• [WORK TASK]: What should you transcribe? Every line from the top of the records below through the line with "Version 1.1.3 (actuelle)", exactly, and no pictures.

+++ THE DATA +++

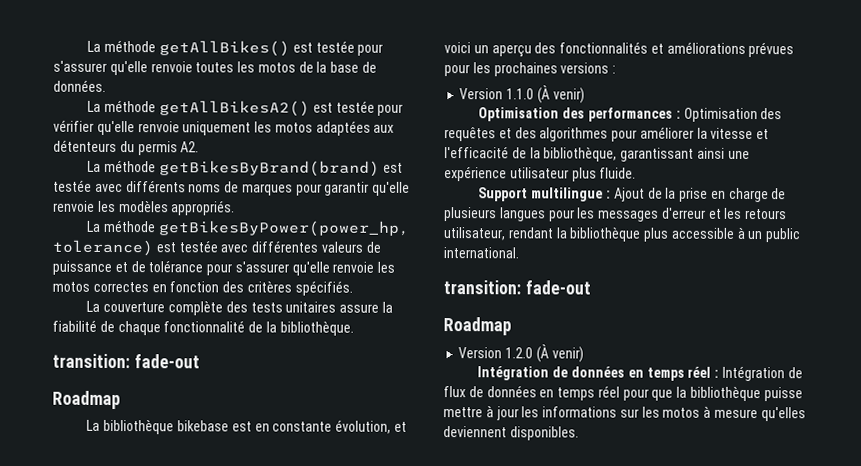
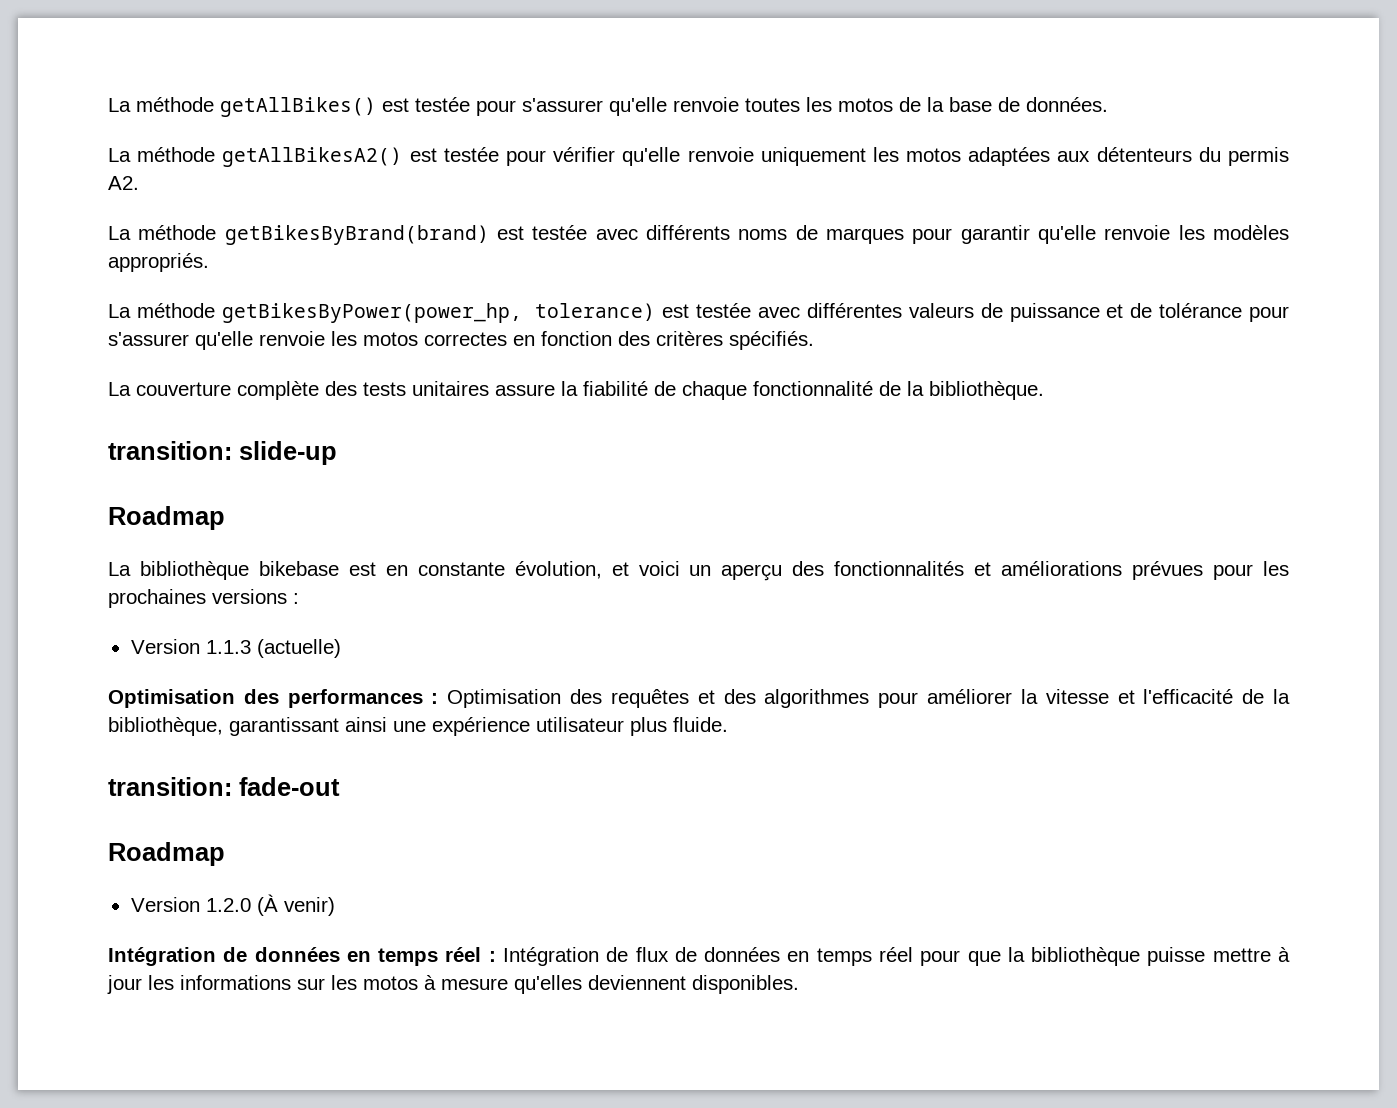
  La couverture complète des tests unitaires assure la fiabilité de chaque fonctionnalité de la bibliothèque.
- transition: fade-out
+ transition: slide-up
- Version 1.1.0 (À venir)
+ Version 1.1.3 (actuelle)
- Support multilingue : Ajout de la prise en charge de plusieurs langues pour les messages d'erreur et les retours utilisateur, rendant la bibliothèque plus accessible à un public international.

+++

• [WRITTEN SOLUTION]:
  La couverture complète des tests unitaires assure la fiabilité de chaque fonctionnalité de la bibliothèque.
- transition: fade-out
+ transition: slide-up
- Version 1.1.0 (À venir)
+ Version 1.1.3 (actuelle)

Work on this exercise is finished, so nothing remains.